⚡ New Event: Artful Design ft. Ge Wang

Humanist engineering, computer music, eating chips, and anti-harassment

Lots going on at Reboot right now, so I'll keep it snappy:

  1. There's one day left to apply to the Reboot Student Fellowship!

  2. Would love if you spent 1 minute to give us feedback here.

Now, our next event:

📖 artful design by ge wang

Ge Wang is a Stanford CS professor, tech entrepreneur, musician, and HAI Faculty Affiliate. His manifesto, Artful Design, is a playful exploration of how we shape technology, and a meditation on how technology shapes us. From engineering to art and form to function, Wang walks the reader through the design of tools, toys, games, apps, instruments, and social experiences.

Join us for an open Q&A on designing beautiful and humane experiences:

Register Here

🔊 our take: designing for a better world

By Ben Wolfson

Artful Design: Technology in Search of the Sublime by Stanford professor Ge Wang is a TED Talk in comic form with the content of a textbook. Using his own work as examples, Wang weaves a theory of design with its implementation in music, toys, video games, architecture, and eventually, the pure interaction of people and society with technology. Not satisfied with merely teaching good design, Artful Design builds into a lofty manifesto positing the importance of ethical decision-making and humanist engineering.

Artful Design begins with a series of case studies from Wang’s career, including the apps Ocarina and Magic Piano from Smule, the company he cofounded, and the less mass-market Stanford Laptop Orchestra. Sprinkled through each case study are a series of fundamental principles (numbering a stunning 137 in total), ranging from the relatively straightforward—Principle 1.6: Design is interplay between function and form—to the philosophical—Principle 7.12: Not everything worthwhile is a problem to be solved. Around the case studies and principles, Wang holds a Socratic seminar with the reader, his collaborators and mentors, and the philosophers, designers, and science fiction authors he brings into the book.

The book culminates in Wang's manifesto for Artful Design, from Principle 8.1: What we make makes us to Principle 8.25: Transcend—make something useful that is also worthwhile in itself. Here, Wang emphasizes that design is entirely about choices. The designer is not merely complicit in these choices, they are the explicit actor, and thus design becomes “artful”—created by an individual who has chosen to do good. This artful designer, this humanist engineer designs within the confines and needs of society. In a world full of dark patterns and millennial-branded state violence, Wang's ideal offers jaded creatives a hopeful, generative alternative.

As I read Artful Design, I wished I was in a class with Wang, and it led me to watch his talks on YouTube. But that said, I don’t really know who this book is for. It feels most like a textbook, a paper manifestation of his Stanford classes, or a Platonic ideal of what a conversation with Wang is like. I began dubious about the graphic novel format, but it excels at turning the book into a classroom discussion, something a new student could follow without taking the pre-reqs. But while it's readable to the layperson, the best audience might be one who can put principles in practice. Artful Design makes me want to find a young designer or developer who will go through it in detail, undertake the projects assigned after each chapter, and come out the other end a more thoughtful humanist—an artful designer.

🌀 microdoses

  • 🤖 Did someone say CS + Social Good?

💝 a closing note

In light of the brilliant chip essay linked above, I asked the team: "What foods do you turn to when the world is ending?"
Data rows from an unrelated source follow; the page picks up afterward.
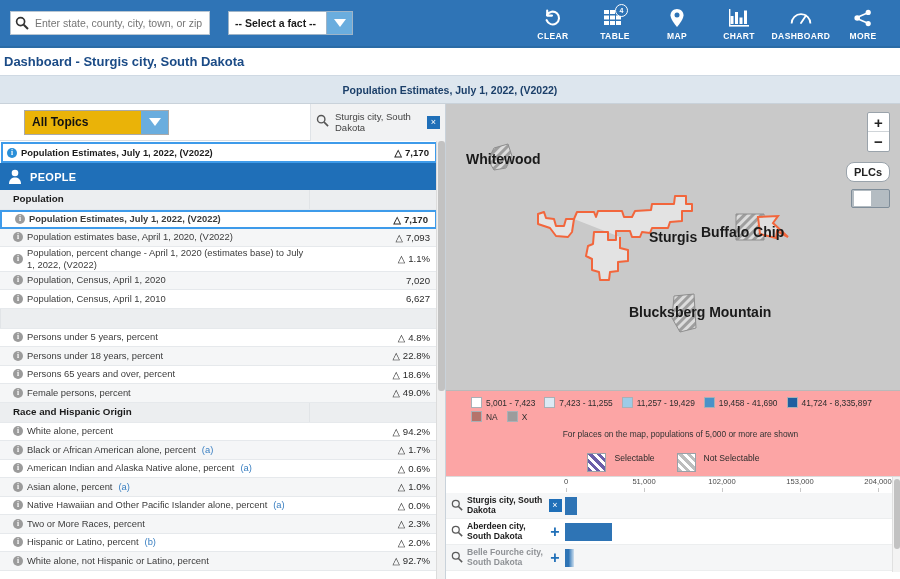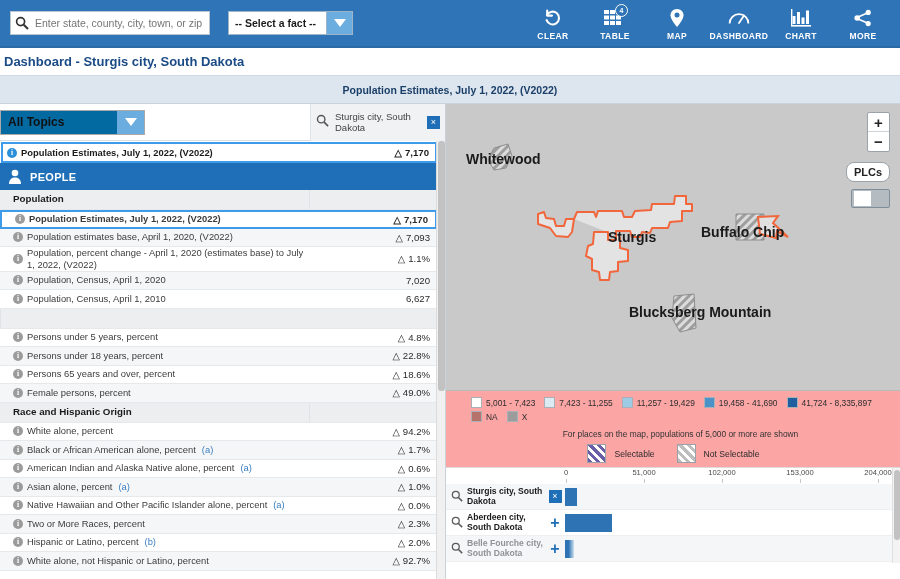--- a/index.html
+++ b/index.html
@@ -222,15 +222,6 @@
     </div>
     <div class="tool">
       <span class="glyph">
-        <svg width="22" height="18" viewBox="0 0 22 18">
-            <path d="M1.6 14.5 A9.4 9.4 0 0 1 20.4 14.5" fill="none" stroke="#fff" stroke-width="1.8"></path>
-            <line x1="11" y1="14" x2="16" y2="6.5" stroke="#fff" stroke-width="1.8" stroke-linecap="round"></line>
-          </svg>
-      </span>
-      <span class="tlabel">DASHBOARD</span>
-    </div>
-    <div class="tool">
-      <span class="glyph">
         <svg width="20" height="18" viewBox="0 0 20 18">
           <g fill="#fff">
               <rect x="1.5" y="7" width="3" height="8"></rect>
@@ -243,6 +234,15 @@
         </svg>
       </span>
       <span class="tlabel">CHART</span>
+    </div>
+    <div class="tool">
+      <span class="glyph">
+        <svg width="22" height="18" viewBox="0 0 22 18">
+            <path d="M1.6 14.5 A9.4 9.4 0 0 1 20.4 14.5" fill="none" stroke="#fff" stroke-width="1.8"></path>
+            <line x1="11" y1="14" x2="16" y2="6.5" stroke="#fff" stroke-width="1.8" stroke-linecap="round"></line>
+          </svg>
+      </span>
+      <span class="tlabel">DASHBOARD</span>
     </div>
     <div class="tool">
       <span class="glyph">

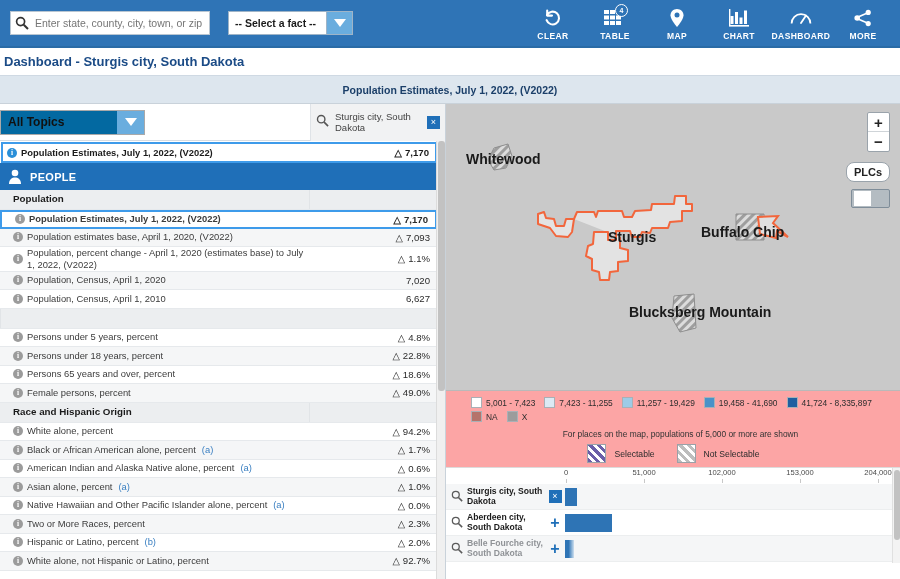--- a/index.html
+++ b/index.html
@@ -63,7 +63,7 @@
   
   .topic-row { height:37px; display:flex; align-items:center; border-bottom:1px solid #d7dde3;}
   .topic-select {
-    margin-left:0; width:145px; height:25px; background:#0369a1; border:1px solid #a9a9a9;
+    margin-left:24px; width:145px; height:25px; background:#eab308; border:1px solid #a9a9a9;
     display:flex; align-items:center; justify-content:space-between;
   }
   .topic-select .lbl { font-size:12px; font-weight:bold; color:#111; padding-left:7px;}

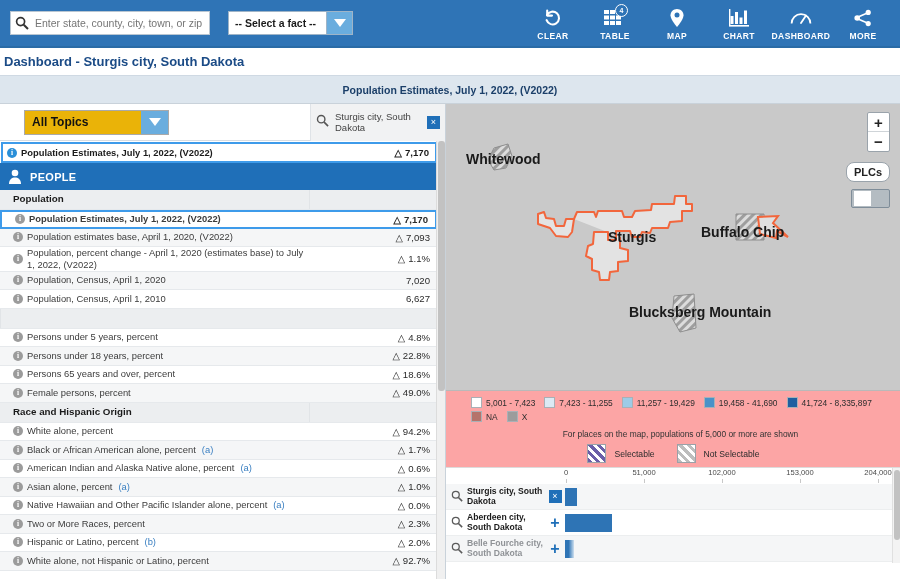--- a/index.html
+++ b/index.html
@@ -475,7 +475,7 @@
       </svg>
 
       <div class="mlabel" style="left:20px;top:47px;">Whitewood</div>
-      <div class="mlabel" style="left:162px;top:125px;">Sturgis</div>
+      <div class="mlabel" style="left:162px;top:125px;padding-left:41px;">Sturgis</div>
       <div class="mlabel" style="left:255px;top:120px;text-align:right;">Buffalo Chip</div>
       <div class="mlabel" style="left:183px;top:200px;">Blucksberg Mountain</div>
 

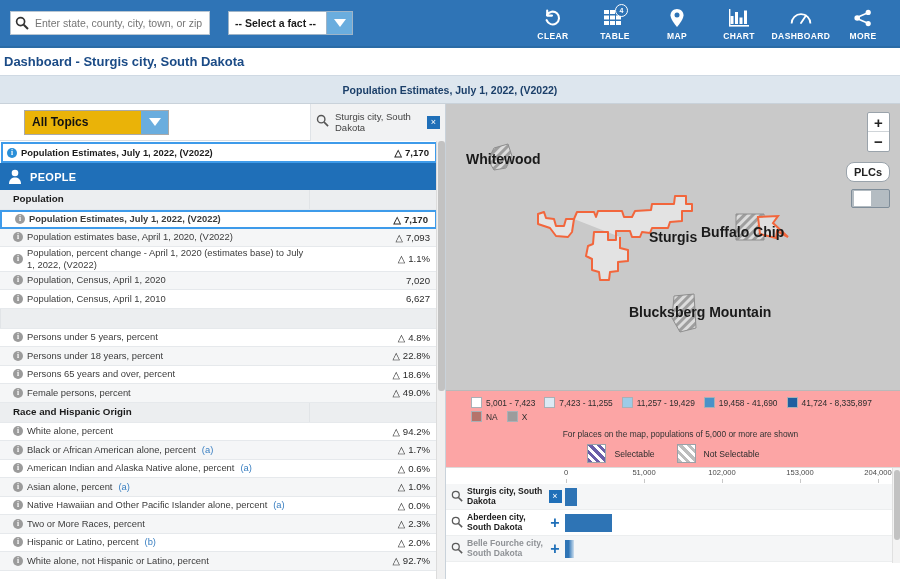--- a/index.html
+++ b/index.html
@@ -136,7 +136,7 @@
   .sw { width:11px;height:11px;border:1px solid #a9b0b6; margin-right:4px; }
   .leg-txt { font-size:8.4px; color:#2d2d2d; }
   .leg-note { text-align:center; font-size:8.4px; color:#333; margin-top:4px;}
-  .leg-hatch-row { display:flex; align-items:center; justify-content:center; margin-top:5px; gap:8px;}
+  .leg-hatch-row { display:flex; align-items:flex-start; justify-content:center; margin-top:14px; gap:8px;}
   .hatch { width:19px; height:19px; border:1px solid #9aa1a8; }
   .hatch.sel {
     background:repeating-linear-gradient(45deg,#6b5ea8 0 3px,#ffffff 3px 6px);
  • Jasmine: I'm more into hot liquids. I love flat whites, thai tea, and Coupa Cafe's tiger chai for finals week on campus. Also, soup: french onion, pho, potato leek, sundubu-jjigae.

  • Jihad: Chocolate cake with chocolate icing. Plain. Nothing else. The foundational dessert.

  • Ben: It’s a really unhelpful comfort food in the pandemic, but a green chili steak burrito and unlimited chips and queso from my favorite Tex-Mex restaurant back home.

  • Jessica: My mom's frozen steamed buns—2 minutes in the microwave = the perfect apocalypse/lazy/sleepy/busy meal that also tastes like home.

  • Jordan: Air fried broccoli and cauliflower. I intended for it to be a side dish, but more often than not, it ends up being the only thing I eat for dinner.